LE TEMPLE DE LA VICTOIRE APTÈRE

Lorsqu’on gravit la rampe semée de marches disjointes et interrompues qui mène de la porte découverte par M. Beulé à la façade des Propylées, et qu’on arrive, à travers les quartiers de marbre, les excavations et les déblais mêlés de crânes et d’ossements humains, à peu près à moitié de la montée, on a le piédestal de la statue d’Agrippa à sa gauche, et le temple de la Victoire Aptère à sa droite ; les parois du rocher, recouverts de murs de soutènement, forment terrasse et dessinent deux ailes encadrant l’escalier.

Avant que cette entrée eût été déblayée (elle ne l’était pas encore lors de notre visite à Athènes), on pénétrait dans l’Acropole par un petit chemin détourné passant devant le terre-plein du temple de la Victoire Aptère, et tout à fait indigne de la majesté du portique de Mnésiclès ; et pourtant l’on croyait que cette route oblique et détournée avait toujours donné accès à la citadelle athénienne, malgré toutes les présomptions en faveur de l’idée contraire que devaient faire naître l’inspection du lieu et la logique architecturale ; mais l’escalier actuel est-il l’escalier antique ?
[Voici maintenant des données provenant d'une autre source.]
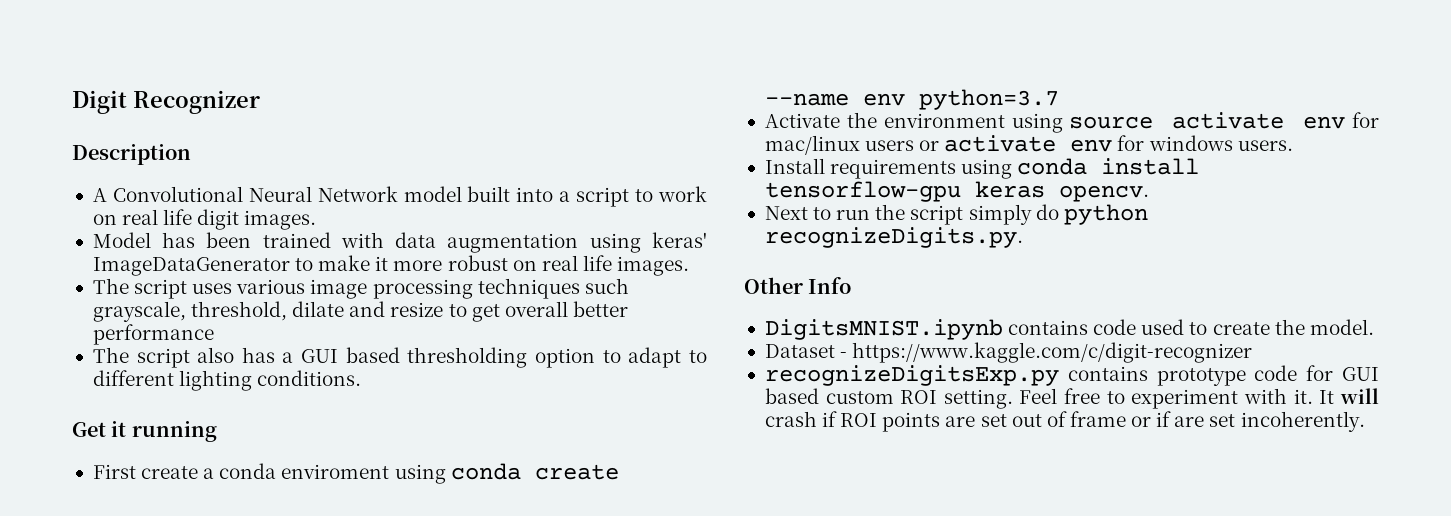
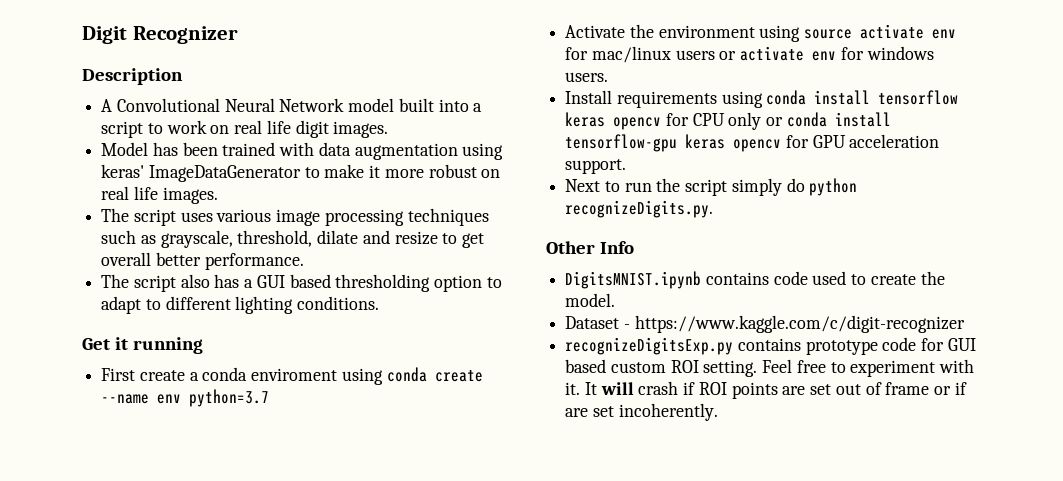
(629, 286) none -> [140,235,156,244] as
[92,324,214,345] performance -> [204,253,304,270] performance.
[764,181,1149,202] tensorflow-gpu keras opencv. -> [878,90,959,105] [565,112,891,130] [565,134,940,152] [565,159,627,174] tensorflow keras opencv for CPU only or conda install tensorflow-gpu keras opencv for GPU acceleration support.

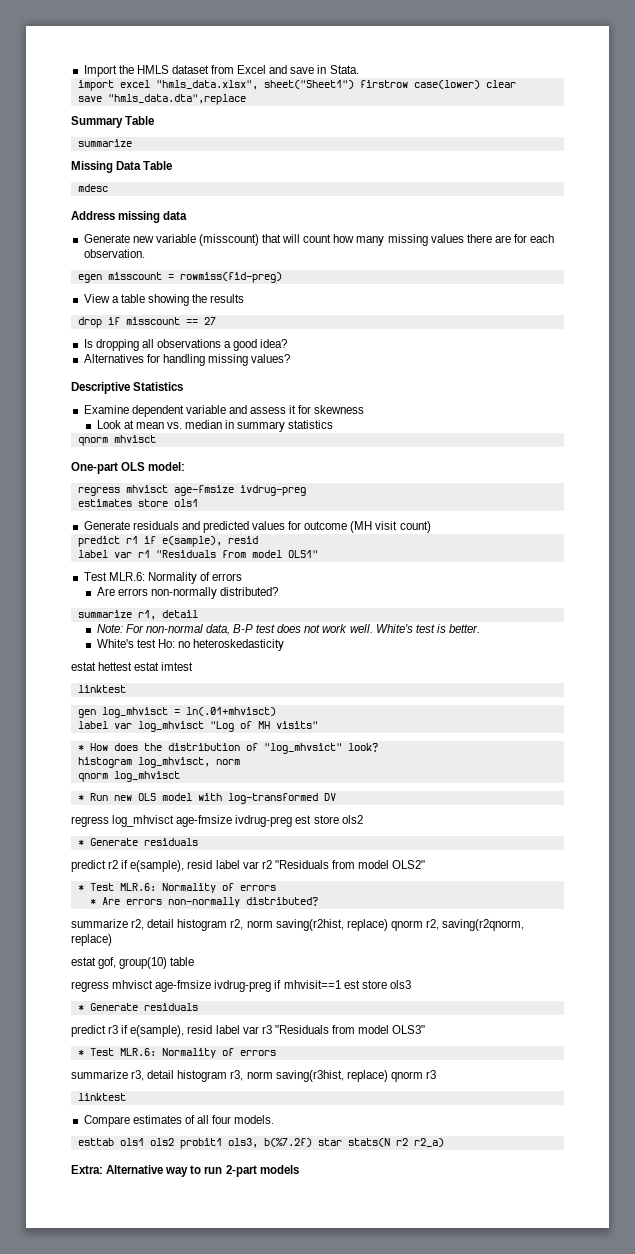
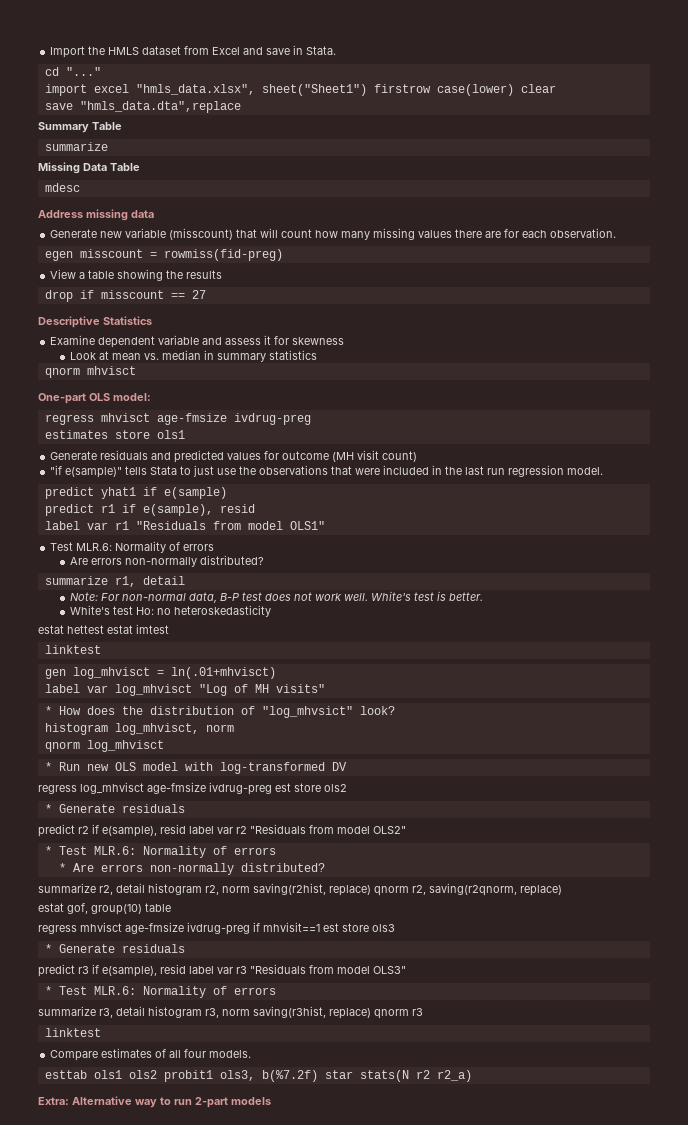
(359, 69) none -> [44,67,101,76] // cd "..."
[83,339,288,351] [83,354,291,366] // Is dropping all observations a good idea? // Alternatives for handling missing values? -> (206, 294) none
(431, 527) none -> [50,465,604,478] [44,487,227,499] // "if e(sample)" tells Stata to just use the observations that were included in the last run regression model. // predict yhat1 if e(sample)

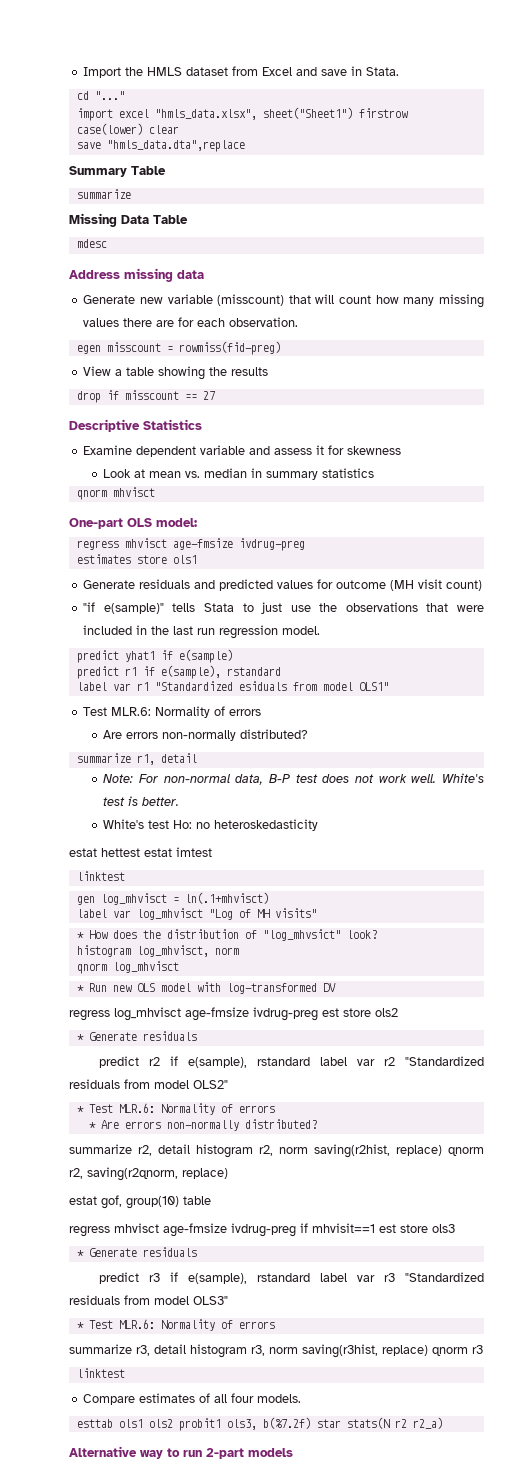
[219,504,255,513] resid -> [226,667,281,676] rstandard
[135,521,206,530] "Residuals -> [154,681,287,691] "Standardized esiduals
[170,667,276,679] ln(.01+mhvisct) -> [184,892,269,904] ln(.1+mhvisct)
[160,824,186,834] resid -> [257,1057,311,1066] rstandard
[250,824,306,834] "Residuals -> [405,1056,484,1066] [69,1079,120,1089] "Standardized residuals
[160,964,186,974] resid -> [257,1273,311,1282] rstandard
[250,964,306,974] "Residuals -> [405,1272,484,1282] [69,1295,120,1305] "Standardized residuals
[38,1097,69,1105] Extra: -> (443, 1423) none

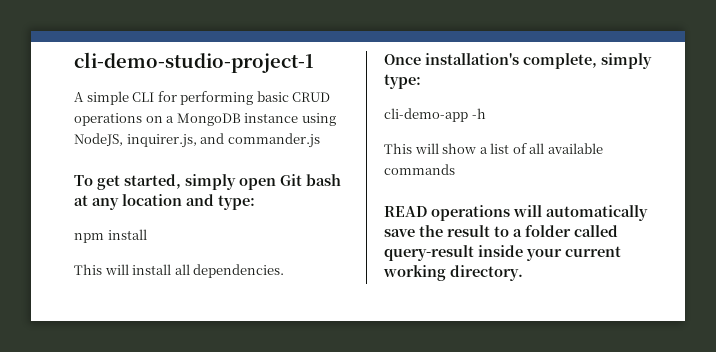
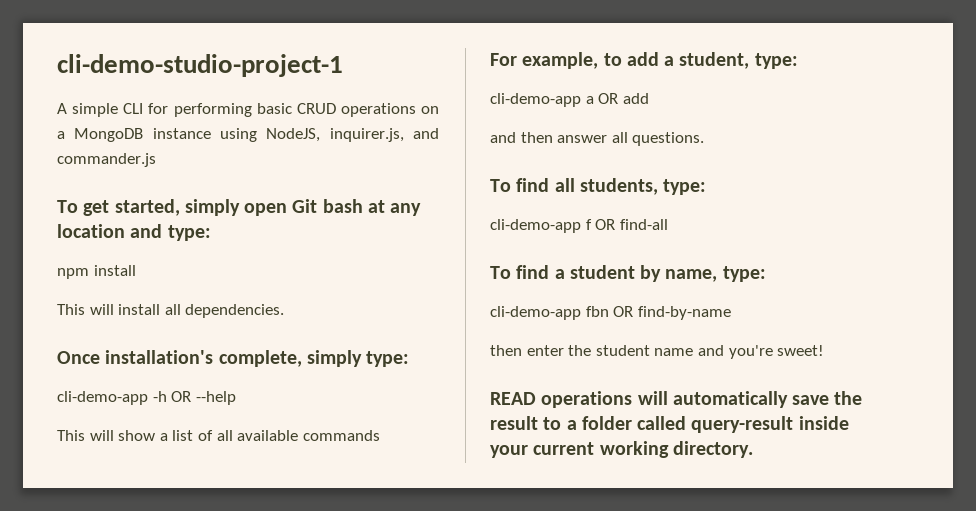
(486, 113) none -> [171,391,236,405] OR --help
(455, 169) none -> [490,52,798,69] [490,93,649,107] [490,132,705,146] [490,178,707,195] [490,219,668,233] [490,265,766,282] [490,306,731,320] [490,345,825,359] // For example, to add a student, type: // cli-demo-app a OR add // and then answer all questions. // To find all students, type: // cli-demo-app f OR find-all // To find a student by name, type: // cli-demo-app fbn OR find-by-name // then enter the student name and you're sweet!

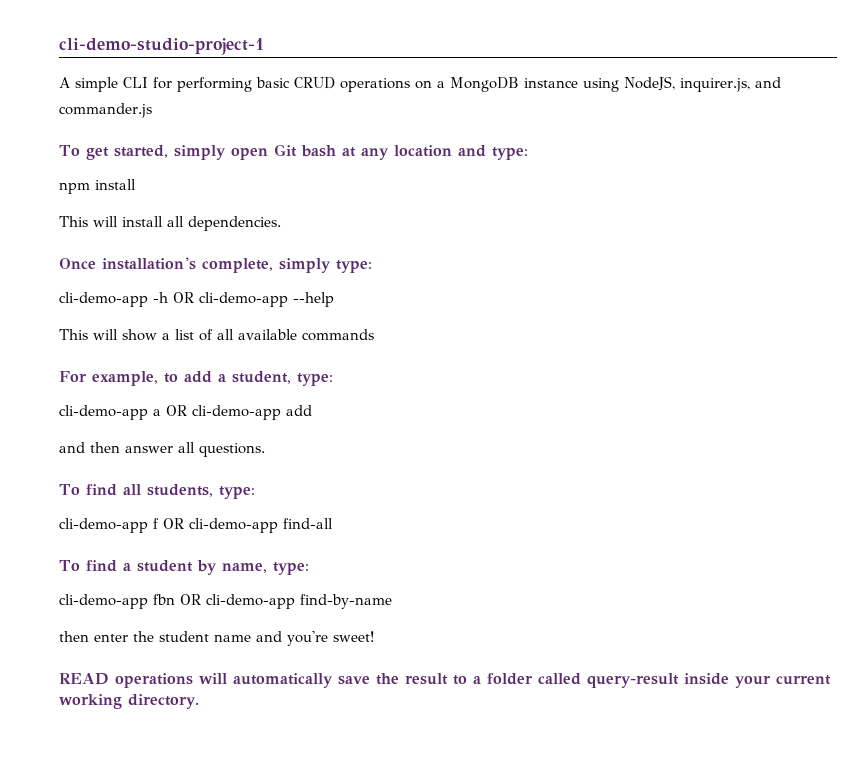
(192, 396) none -> [199,292,288,307] cli-demo-app
(619, 98) none -> [192,405,281,420] cli-demo-app
(616, 224) none -> [189,518,278,533] cli-demo-app
(634, 311) none -> [206,594,295,609] cli-demo-app

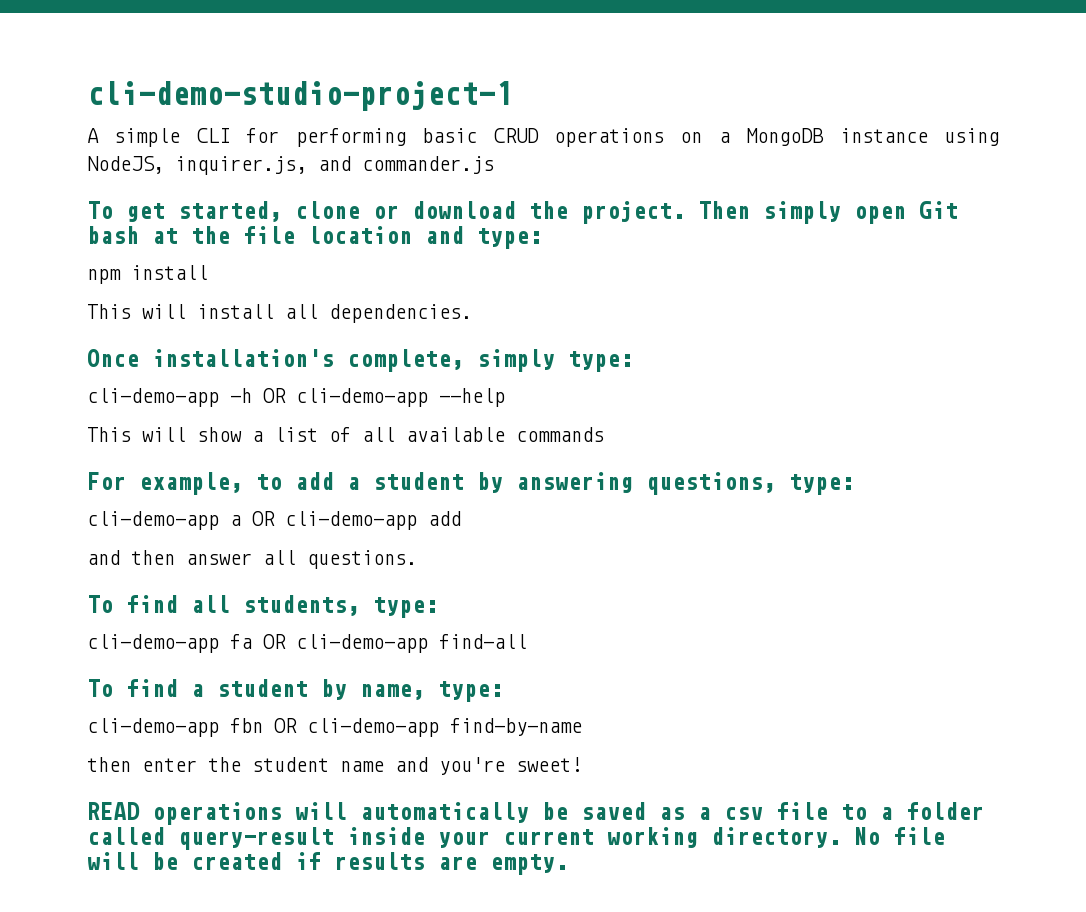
(168, 151) none -> [295,201,750,224] clone or download the project. Then
[360,148,389,160] any -> [191,226,295,244] the file
[232,371,291,384] student, -> [373,472,776,495] student by answering questions,
[153,518,159,529] f -> [230,634,252,649] fa
[338,673,448,685] save the result -> [542,802,828,820] be saved as a csv file
(199, 701) none -> [854,827,945,845] [87,852,568,875] No file will be created if results are empty.

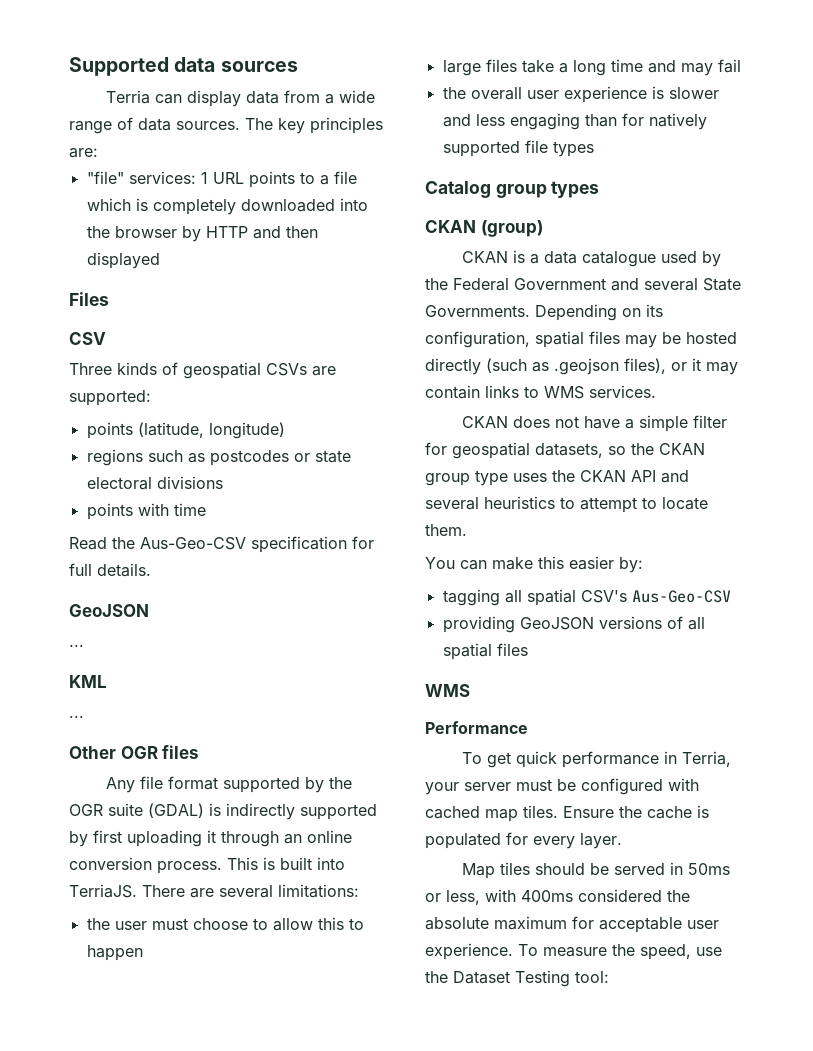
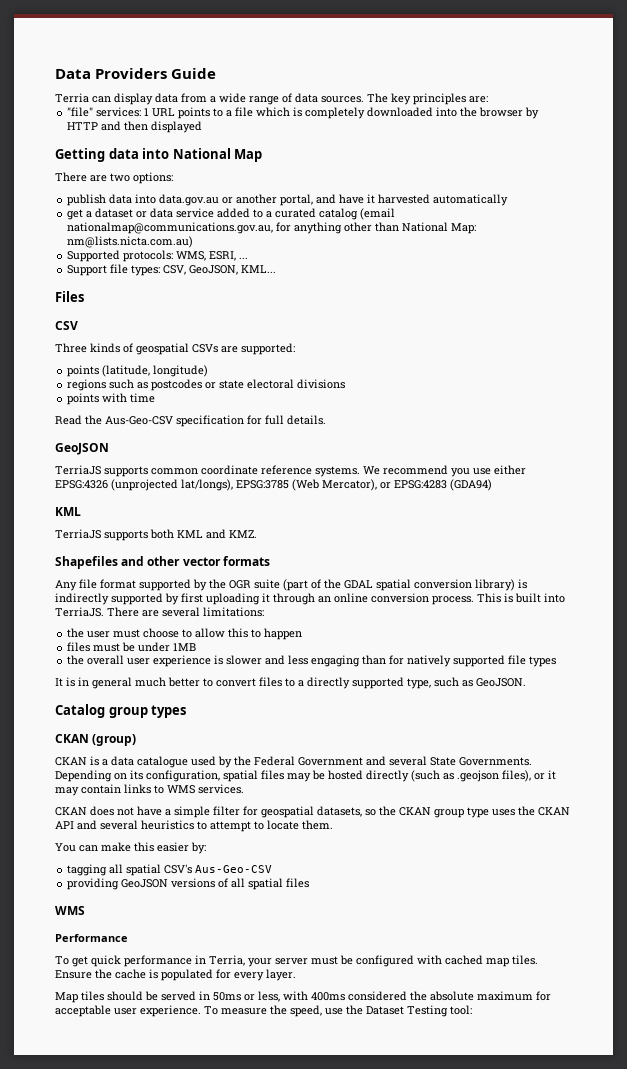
[69,57,298,76] Supported data sources -> [55,68,217,79] Data Providers Guide
(160, 260) none -> [55,148,263,162] [55,172,173,184] [67,194,509,206] [67,208,396,220] [67,222,477,234] [67,236,194,248] [67,250,249,262] [67,264,277,276] // Getting data into National Map // There are two options: // publish data into data.gov.au or another portal, and have it harvested automatically // get a dataset or data service added to a curated catalog (email nationalmap@communications.gov.au, for anything other than National Map: nm@lists.nicta.com.au) // Supported protocols: WMS, ESRI, ... // Support file types: CSV, GeoJSON, KML...
[69,644,84,647] [69,675,107,688] [69,715,84,718] [69,745,200,759] ... // KML // ... // Other OGR files -> [55,465,526,477] [55,479,492,491] [55,507,81,516] [55,529,257,541] [55,556,270,569] TerriaJS supports common coordinate reference systems. We recommend you use either EPSG:4326 (unprojected lat/longs), EPSG:3785 (Web Mercator), or EPSG:4283 (GDA94) // KML // TerriaJS supports both KML and KMZ. // Shapefiles and other vector formats
[148,803,204,818] (GDAL) -> [283,579,515,591] (part of the GDAL spatial conversion library)
[442,59,741,76] large files take a long time and may fail -> [67,642,197,652] files must be under 1MB
(594, 149) none -> [55,677,526,689] // It is in general much better to convert files to a directly supported type, such as GeoJSON.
D’après l’avis des savants, les degrés qui subsistent encore auraient été refaits dans une restauration romaine vers le IIe ou IIIe siècle, les pieds de quinze ou vingt générations ayant usé le marbre des marches grecques. — C’est une question qu’il ne nous appartient pas de débattre, notre tâche se bornant à celle d’un simple touriste, mais qui nous semble pouvoir être résolue affirmativement.

Dans la face du soubassement qui regarde le Pnyx sont pratiqués deux enfoncements séparés par un pilastre et que les Turcs réputaient être l’orifice obstrué de sable et muré de deux couloirs souterrains conduisant à la plate-forme supérieure. Ce ne sont que deux niches à peine assez profondes pour recevoir une statue, où l’on a voulu voir des sanctuaires cryptiques de la Terre nourrice et de Cérès Euchloé ; — une curieuse scène de la Lysistrata d’Aristophane ôte toute vraisemblance à cette supposition.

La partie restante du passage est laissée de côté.